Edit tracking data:

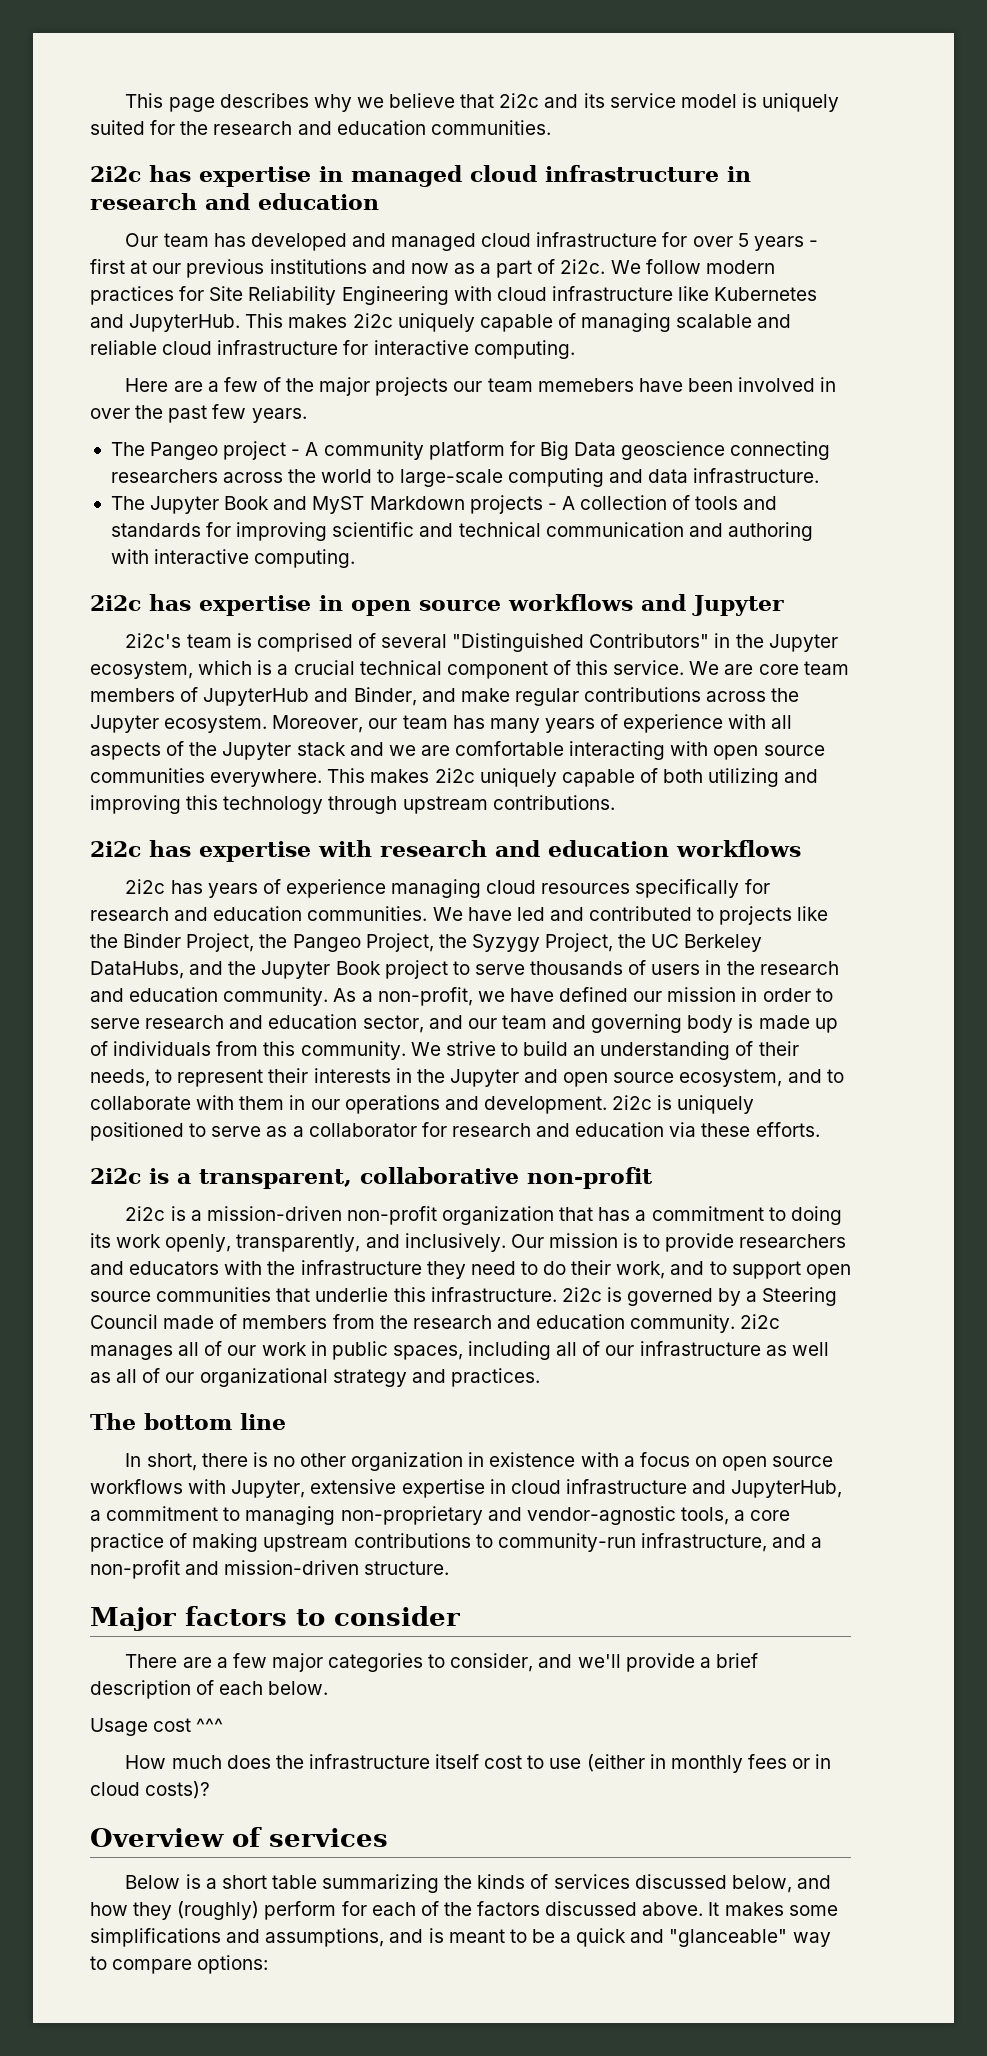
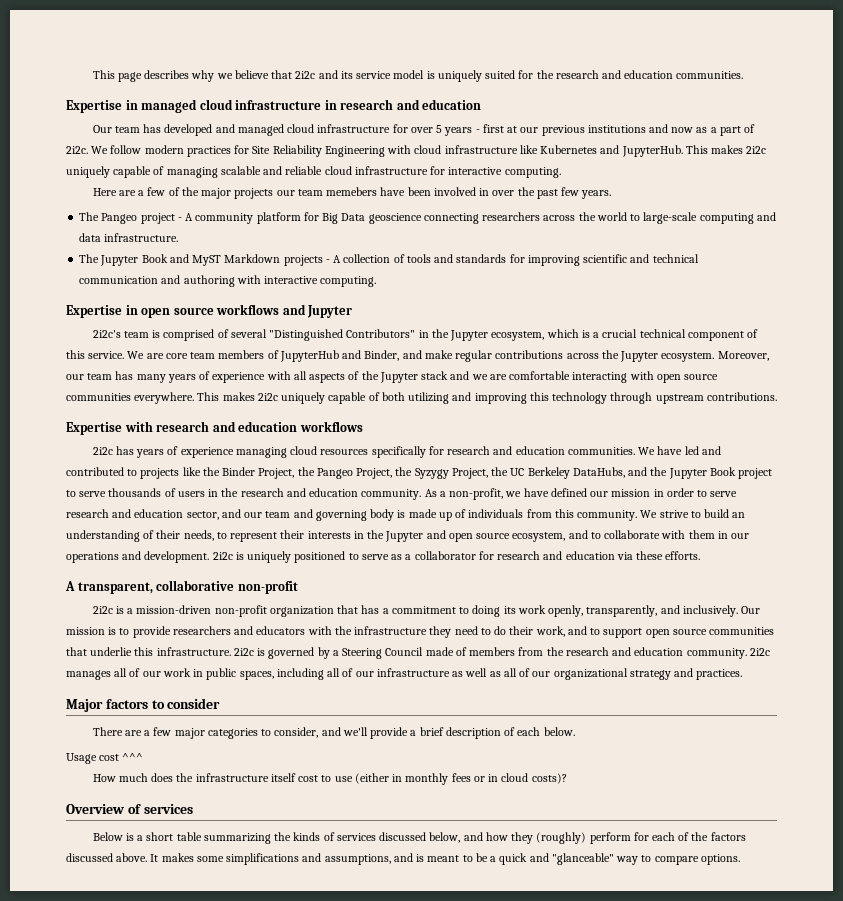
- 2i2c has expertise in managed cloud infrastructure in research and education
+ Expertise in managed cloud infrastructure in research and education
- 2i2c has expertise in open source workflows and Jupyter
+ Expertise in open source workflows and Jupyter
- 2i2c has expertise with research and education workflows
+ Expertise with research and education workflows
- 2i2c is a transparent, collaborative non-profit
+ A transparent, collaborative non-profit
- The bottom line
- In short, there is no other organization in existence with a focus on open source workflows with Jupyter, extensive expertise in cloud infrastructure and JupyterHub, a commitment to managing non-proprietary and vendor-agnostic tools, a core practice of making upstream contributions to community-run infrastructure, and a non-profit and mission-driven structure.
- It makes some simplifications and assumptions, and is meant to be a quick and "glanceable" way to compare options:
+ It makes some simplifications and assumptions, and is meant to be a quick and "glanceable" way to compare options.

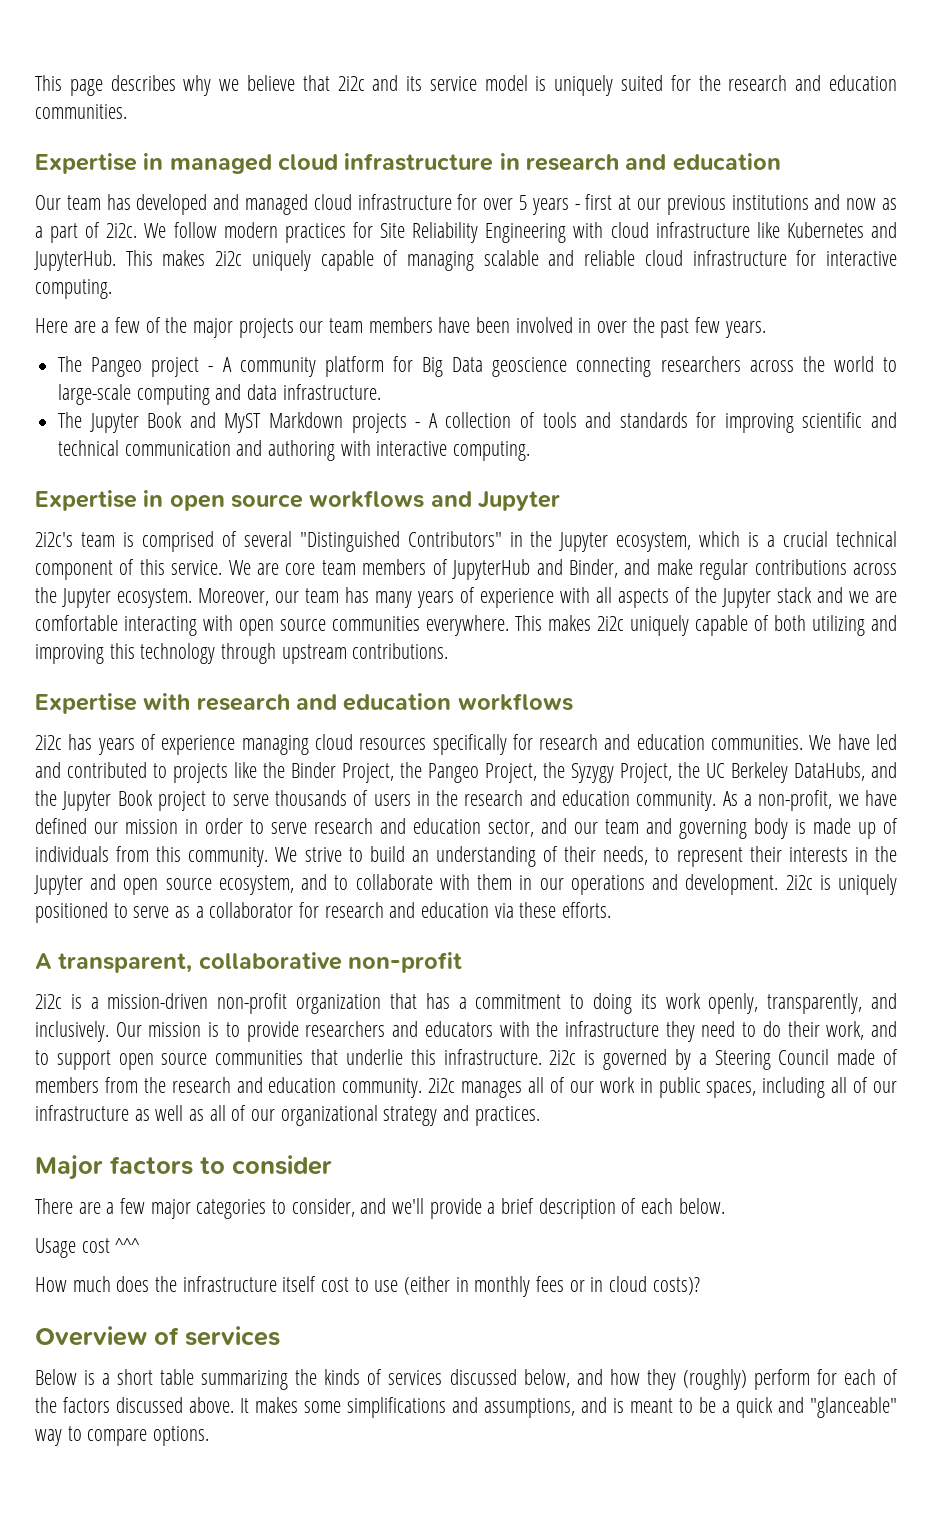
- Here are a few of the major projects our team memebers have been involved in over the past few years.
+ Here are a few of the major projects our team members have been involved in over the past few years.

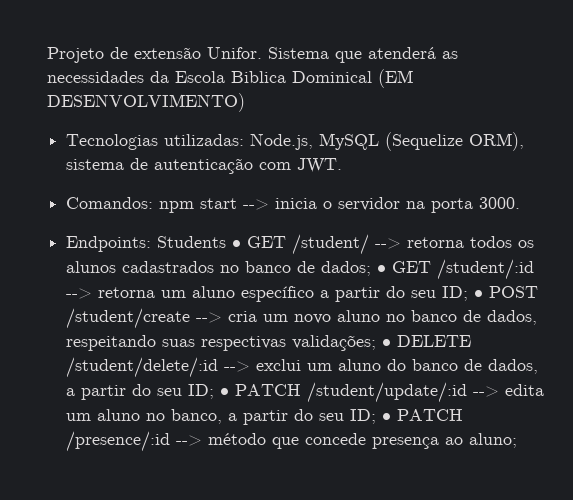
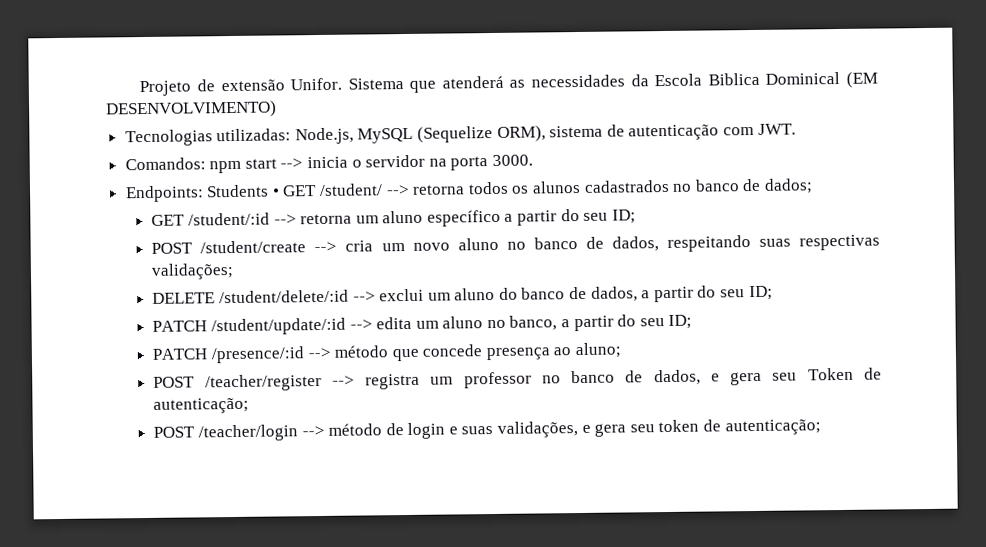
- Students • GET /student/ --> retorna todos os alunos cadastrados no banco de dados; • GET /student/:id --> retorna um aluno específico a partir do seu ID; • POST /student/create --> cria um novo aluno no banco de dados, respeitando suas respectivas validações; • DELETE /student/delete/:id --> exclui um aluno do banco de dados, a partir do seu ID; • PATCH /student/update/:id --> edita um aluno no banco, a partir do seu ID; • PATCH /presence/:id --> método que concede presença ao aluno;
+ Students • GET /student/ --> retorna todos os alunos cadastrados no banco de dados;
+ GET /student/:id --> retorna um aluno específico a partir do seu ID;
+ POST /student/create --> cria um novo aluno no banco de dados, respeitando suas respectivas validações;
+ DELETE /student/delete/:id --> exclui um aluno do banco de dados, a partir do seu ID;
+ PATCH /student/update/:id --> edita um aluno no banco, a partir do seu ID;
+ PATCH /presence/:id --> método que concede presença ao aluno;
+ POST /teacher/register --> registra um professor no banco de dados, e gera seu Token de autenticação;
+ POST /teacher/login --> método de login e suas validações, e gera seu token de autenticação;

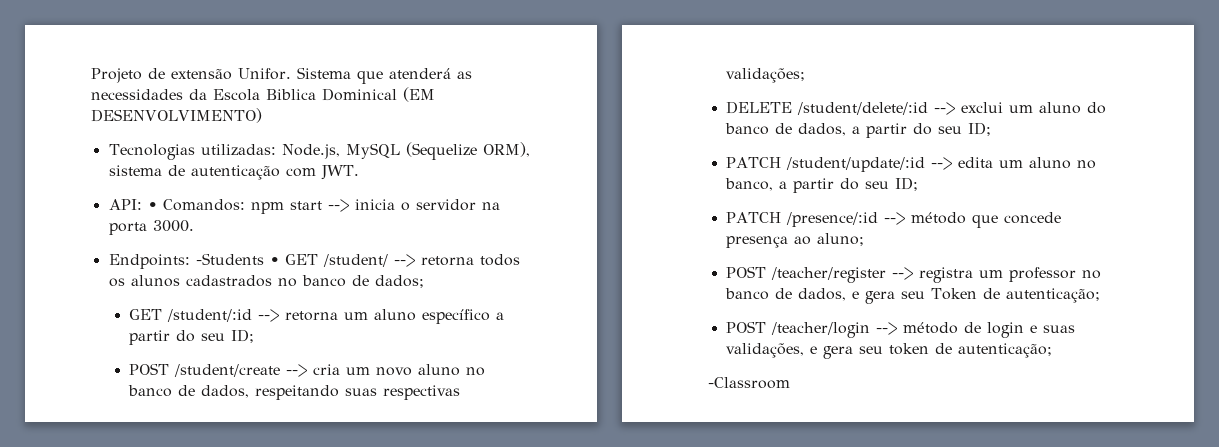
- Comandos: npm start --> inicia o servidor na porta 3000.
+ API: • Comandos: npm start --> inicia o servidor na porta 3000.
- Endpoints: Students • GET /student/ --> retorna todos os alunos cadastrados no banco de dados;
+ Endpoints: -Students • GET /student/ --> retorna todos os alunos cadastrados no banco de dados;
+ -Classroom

## Exercise prompt
Using the entries above, repeat exactly the lines from the one with "validações, e gera seu token de autenticação;" to the one with "- Endpoints: Students", both included, and leave the pictures behind.

## Solution to this exercise
+ POST /teacher/login --> método de login e suas validações, e gera seu token de autenticação;

- Comandos: npm start --> inicia o servidor na porta 3000.
+ API: • Comandos: npm start --> inicia o servidor na porta 3000.
- Endpoints: Students • GET /student/ --> retorna todos os alunos cadastrados no banco de dados;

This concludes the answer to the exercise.